Estoy convencido de la necesidad urgente de establecer un orden jurídico mundial, que bajo el influjo de la justicia social, activada tanto por instituciones públicas como privadas, permita a los seres humanos armonizar el planeta, establecer unas directrices financieras adecuadas al bien colectivo y no al interés particular de unos pocos.
Este mundo dejará de ser habitable si las desigualdades continúan creciendo. No puede haber convivencia pacífica, si no eliminamos las barreras del egoísmo que nos enfrentan, con un reparto equitativo de los bienes sociales.
En una sociedad como la actual, sin principios, ni éticas, con un aluvión de injusticias, no es factible que se respeten los derechos humanos, por mucho que los vociferemos y los recordemos.
Todo fracasa, hasta la misma celebración del Día Mundial de la Justicia Social (20 de febrero), encaminada a erradicar la pobreza, promoviendo trabajos decentes y pleno empleo, la igualdad entre los sexos y el acceso al bienestar social, lo que conlleva a una vida digna para todos. Qué bueno que la dignidad formase parte de todos los seres humanos.
Considero vital que la ética ciudadana reencuentre su espacio en la gente poderosa, en las finanzas y en los mercados, poniendo más interés en auxiliar a los excluidos del sistema. La solidaridad no consiste en entregar migajas, o aquello que nos sobra, se trata de poner en condiciones más ventajosas, para que cada uno libremente pueda avanzar a su ritmo.
Ya no sirven las palabras, es la hora de la acción urgente, de que los gobiernos de todo el mundo, se comprometan a desarrollar un activo mundial capaz de promover un impacto social de mínimos, para que los marginados al menos puedan levantar cabeza.

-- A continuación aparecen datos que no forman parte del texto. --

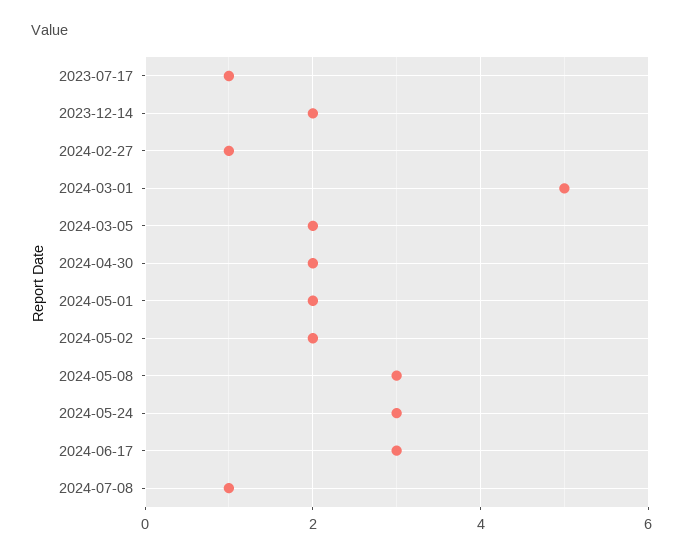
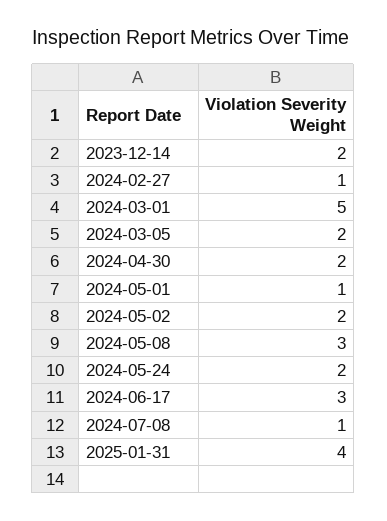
2023-07-17: 1 -> none
2024-05-01: 2 -> 1
2024-05-24: 3 -> 2
2025-01-31: none -> 4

En los últimos tiempos, se vienen produciendo, en todo el orbe, fenómenos vergonzosos para la propia especie humana, auténticos fenómenos de explotación, sobre todo en perjuicio de los trabajadores más débiles, migrantes o marginales. En todos los países se debieran asegurar unos niveles salariales adecuados al mantenimiento del trabajador y de su familia, incluso con cierta capacidad de ahorro.
De no cesar este injusto clima de despropósitos, podemos llegar a un suicidio colectivo de la propia especie, unos por amargura y otros por tormento. Sin duda, el mundo ha de reconciliarse con su propia especie y buscar menos divisiones que no conducen a buen puerto.
La dársena de la paz llega por la vía del entendimiento, sin vencedores ni vencidos. ¡Triste época la nuestra! Desgraciada la generación que desprecia a sus mismos progenitores, a su idéntico linaje, cuyos gobiernos merecen ser juzgados y cuya justicia es una injusticia permanente.
Indudablemente, es muy fácil sembrar lenguajes, apenas cuestan nada las palabras, pero la reconstrucción moral exige algo más que buenos deseos, o una concepción de la realidad impuesta por la fuerza, requiere reconocer íntegramente el valor supremo del ser humano, de la conciencia humana, vinculada únicamente a una atmósfera de armonía globalizada.
Advertía, en su tiempo, el filósofo griego Aristóteles, que “cometer una injusticia era peor que sufrirla”. Pienso que tenía razón. En consecuencia, que circunstancias como el lugar en el que una persona nace, se desarrolla, su género o grupo étnico, determinen su calidad de vida, es la mayor iniquidad que pueden cometer unos sujetos pensantes.
Miles de millones de ciudadanos se encuentran totalmente desprotegidos, sin protección social alguna, y todo por haber nacido en un territorio castigado por la exclusión. Ahí radica el gran absurdo nuestro, pretendemos ser justos sin serlo, es el guión perfecto para la obra maestra de la deslealtad.
Por tanto, el mundo tiene que equilibrarse hacia la inclusión social, no puede permanecer impasible a tantas lágrimas vertidas por corazones inocentes, que forman parte de su mismo tronco humano. Esta es la gran movilización pendiente, que no es otra que un llamamiento a la justicia social más allá de las conmemoraciones, que están bien, pero que mejor estarían con otras políticas de hechos y de iniciativas. Yo, de momento, no veo corrección por ningún sitio; en cambio, sí que veo un descontento planetario común que debiera conmovernos al menos para ponernos a trabajar en serio.
Sobran las promesas. Y, desde luego, faltan nuevos aires para que las crisis humanitarias no sigan avanzando. Por eso, la falta de justicia social universal debería constituir una ofensa para todos nosotros, pues, como dice un adagio, al ser humano solo lo puede salvar otro ser humano.